Wraz z "Odalheim" szwedzcy pionierzy death metalu UNLEASHED nie tylko wydają chronologicznego następcę "As Yggdrasil Trembles" z 2012 roku, ale także kontynuują opowiadanie historii po końcu świata, oczywiście owiniętej mitologią nordycką. Po tym, jak potężne drzewo świata Yggdrasil zadrżało i ogłosiło koniec świata, nastąpiła Fimbulwinter: trzy lata ciemności i zimy, podczas których matka natura odebrała to, co do niej należało. Oznaczało to koniec życia, jakie znamy. Ragnarok.

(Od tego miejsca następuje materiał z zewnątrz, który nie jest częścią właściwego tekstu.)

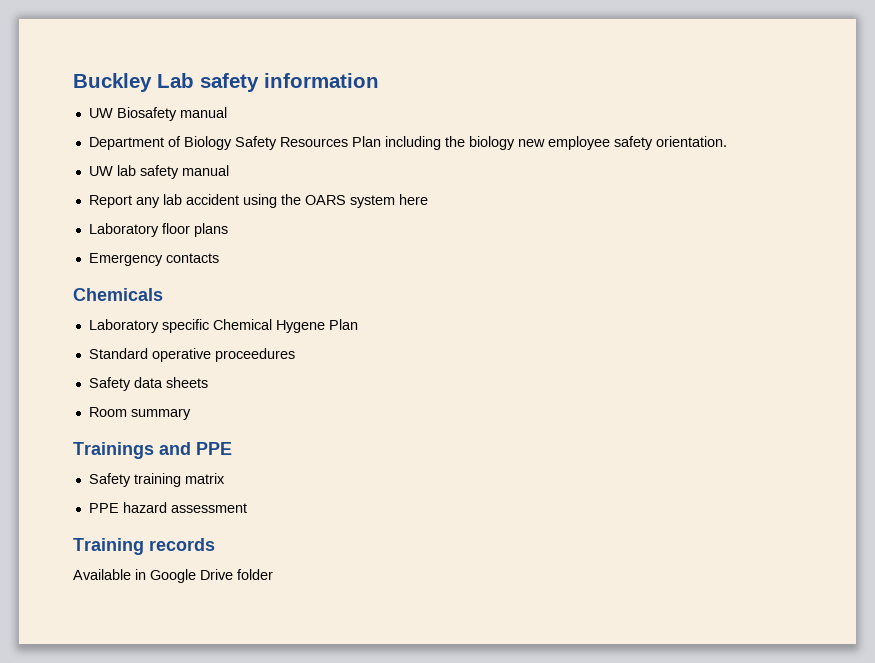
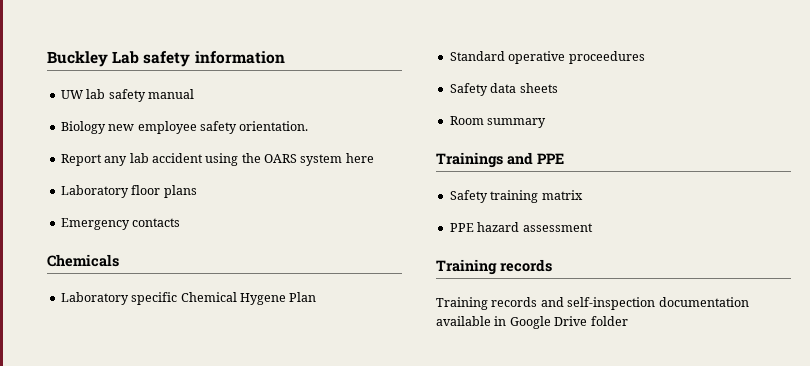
[116,107,227,121] [88,136,515,150] Biosafety manual // Department of Biology Safety Resources Plan including the biology -> [86,89,194,102] [60,121,106,134] lab safety manual // Biology
[88,165,229,179] // UW lab safety manual -> (309, 126) none
[73,569,131,580] Available -> [436,297,749,310] [436,316,491,326] Training records and self-inspection documentation available

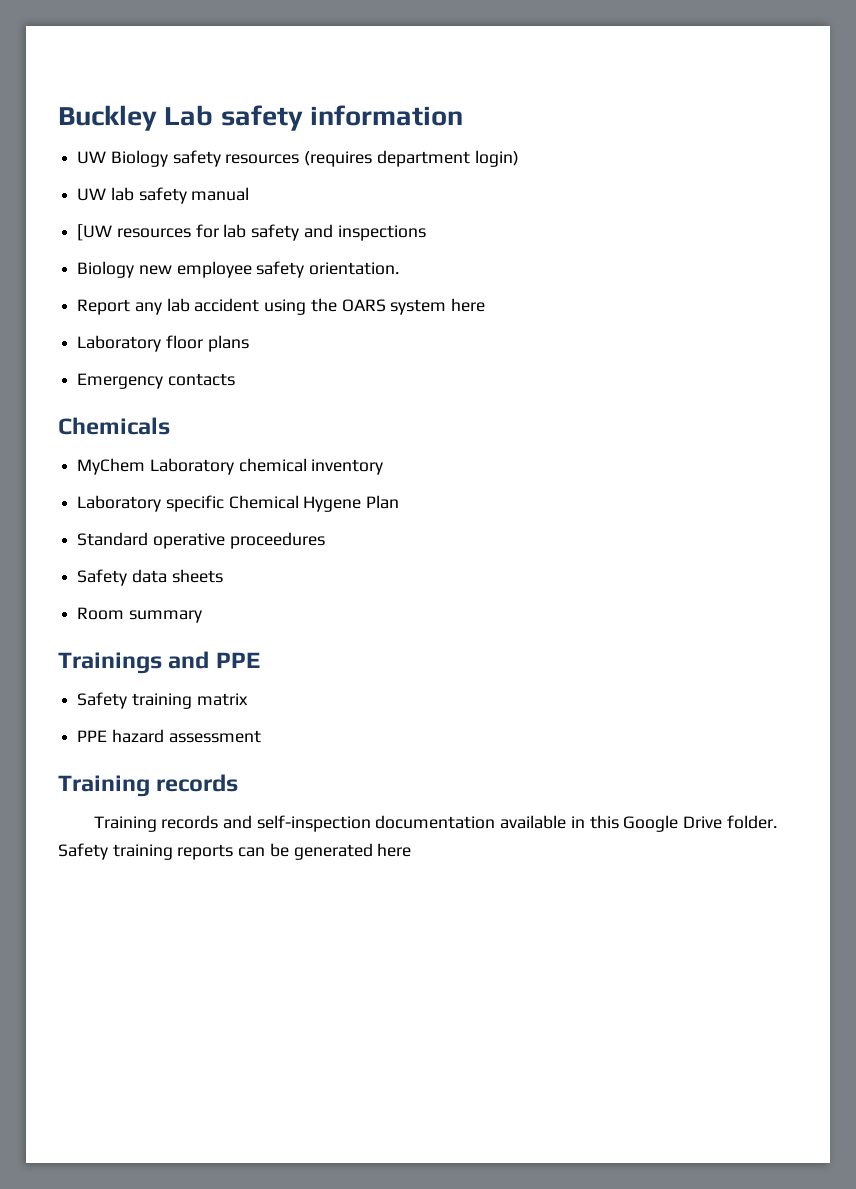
[86,89,194,102] lab safety manual -> [110,150,519,167] [77,187,250,204] [77,224,426,241] Biology safety resources (requires department login) // UW lab safety manual // [UW resources for lab safety and inspections
(119, 260) none -> [77,458,384,475] // MyChem Laboratory chemical inventory
(507, 321) none -> [589,815,619,829] this
[590,316,628,326] folder -> [726,815,777,829] [58,843,412,860] folder. Safety training reports can be generated here

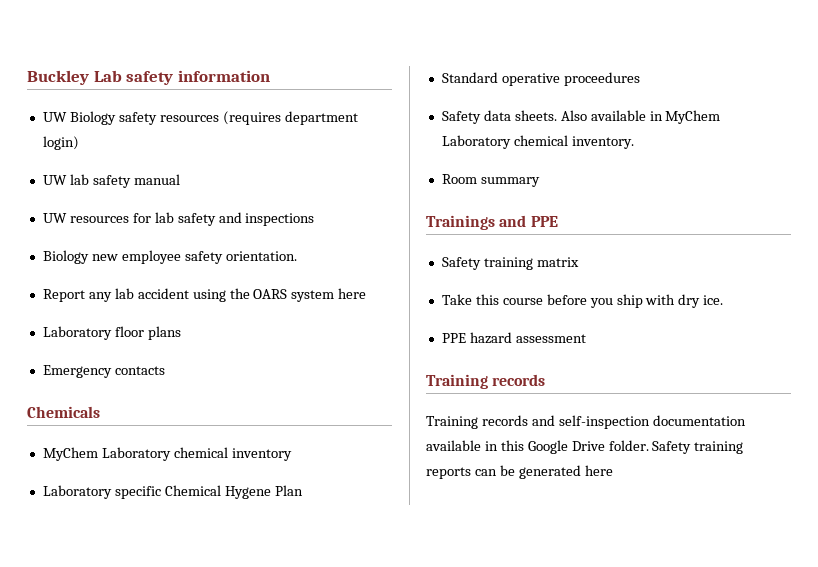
[77,224,113,241] [UW -> [42,213,67,223] UW
[171,569,223,583] sheets -> [514,110,721,124] [441,135,634,149] sheets. Also available in MyChem Laboratory chemical inventory.
(248, 699) none -> [441,294,724,308] // Take this course before you ship with dry ice.

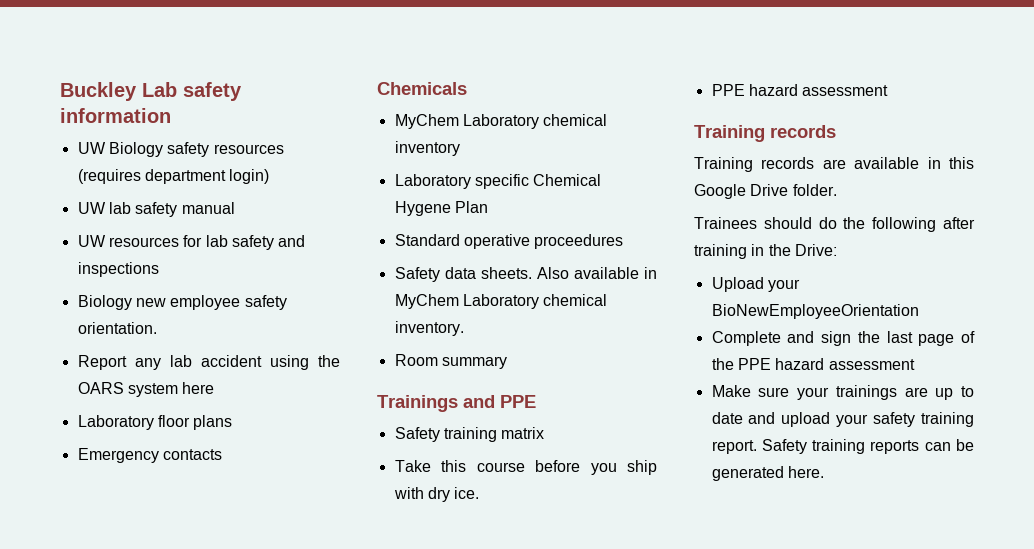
[531,415,746,429] and self-inspection documentation -> [822,159,846,169] are
(649, 445) none -> [694,217,975,232] [694,244,837,259] [711,277,800,292] [711,304,919,319] [711,331,975,346] [711,358,915,370] [711,385,974,400] [711,412,974,427] [711,440,757,454] // Trainees should do the following after training in the Drive: // Upload your BioNewEmployeeOrientation // Complete and sign the last page of the PPE hazard assessment // Make sure your trainings are up to date and upload your safety training report.
[584,465,613,476] here -> [787,466,824,478] here.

Ale ocalali wojownicy stworzą nowy świat z popiołów starego. I tu właśnie zaczyna się historia Odalheim. Szwedzi wydają swój jedenasty album studyjny, Odalheim. I po raz kolejny ten potężny skład Johnny'ego (bas i wokal), Fredrika (gitara solowa), Tomasa (gitara rytmiczna) i Andersa (perkusja) stworzył wielowymiarowy i hymniczny album w typowym dla UNLEASHED formacie. Album "Odalheim" został wyprodukowany przez Fredrika Folkare i nagrany w Chrome Studios w Szwecji. Historii tego legendarnego zespołu nie trzeba powtarzać. Jeśli już, to w skrócie: Johnny Hexlund (bas i wokal) zebrał dziką hordę w 1989 roku po upadku legendarnych pionierów podziemnego death metalu NIHILIST (pozostali członkowie utworzyli ENTOMBED). Od czasu wydania debiutanckiego albumu "Where No Life Dwells" w 1991 roku, UNLEASHED był jednym z najbardziej wpływowych zespołów na scenie, a każdy prawdziwy fan death metalu widział ich na żywo więcej niż raz, koncertując z DEATH, MORBID ANGEL, AT THE GATES, CANNIBAL CORPSE, ENTOMBED i SAMAEL, by wymienić tylko kilka! Dziewięć kolejnych albumów studyjnych przeszło do historii. Odwieczny klasyk, arcydzieło "Shadows In The Deep" z 1992 roku i słynny album powrotny "Hell's Unleashed" wydany dekadę później, który imponująco udowodnił, że ludzie wokół Johnny'ego Hedlunda są nadal tak agresywni jak zawsze. Teraz powracają z pełną mocą, aby po raz kolejny pokazać, kto jest w czołówce tej nieśmiertelnej sceny. (nuclearblast. de) Recenzja "Bez wątpienia jest to najszybsza płyta jaką UNLEASHED kiedykolwiek nagrał. "Odalheim" to bezlitosne tempo z kilkoma black metalowymi melodiami, choć oczywiście jest tu też mnóstwo rzeczy w klasycznym stylu UNLEASHED." Frank Albrecht, Rock Hard "Tak to brzmi, gdy serca i dusze się gotują, a lata doświadczeń tryskają z rozgrzanego do czerwoności kotła... świetne i porywające!" Sonic Seducer, Markus Eck "Kolejny przewrót w death metalowej instytucji. Koniec świata nie mógłby brzmieć piękniej!" Jürgen Lugerth, Heavy
Album sięga do gatunku Rock i Death Metal. Splatter White Red Black Vinyl.